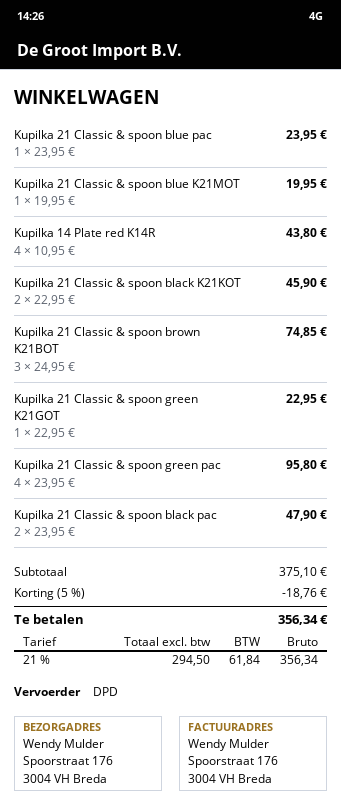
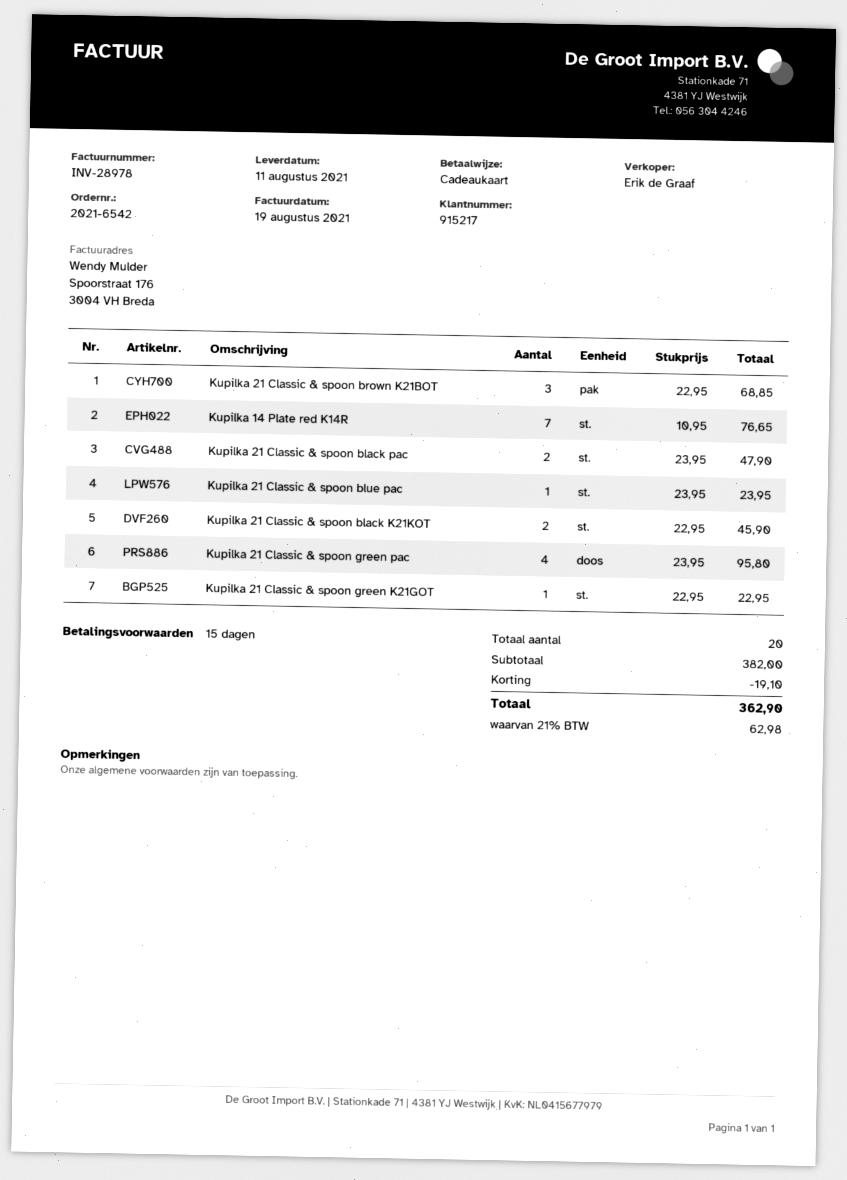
Kupilka 21 Classic & spoon blue K21MOT: 1 x 19.95 = 19.95 -> none
Kupilka 14 Plate red K14R: 4 x 10.95 = 43.80 -> 7 x 10.95 = 76.65
Kupilka 21 Classic & spoon brown K21BOT: 3 x 24.95 = 74.85 -> 3 x 22.95 = 68.85
subtotal: 375.10 -> 382.00
discount: 18.76 -> 19.10
tax: 21% = 61.84 -> 21% = 62.98
total: 356.34 -> 362.90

----------------------------------------

| Exercise requirements |
Leave out the pictures, and write out all the remaining data above exactly.

| Output of the exercise |
Kupilka 21 Classic & spoon blue K21MOT: 1 x 19.95 = 19.95 -> none
Kupilka 14 Plate red K14R: 4 x 10.95 = 43.80 -> 7 x 10.95 = 76.65
Kupilka 21 Classic & spoon brown K21BOT: 3 x 24.95 = 74.85 -> 3 x 22.95 = 68.85
subtotal: 375.10 -> 382.00
discount: 18.76 -> 19.10
tax: 21% = 61.84 -> 21% = 62.98
total: 356.34 -> 362.90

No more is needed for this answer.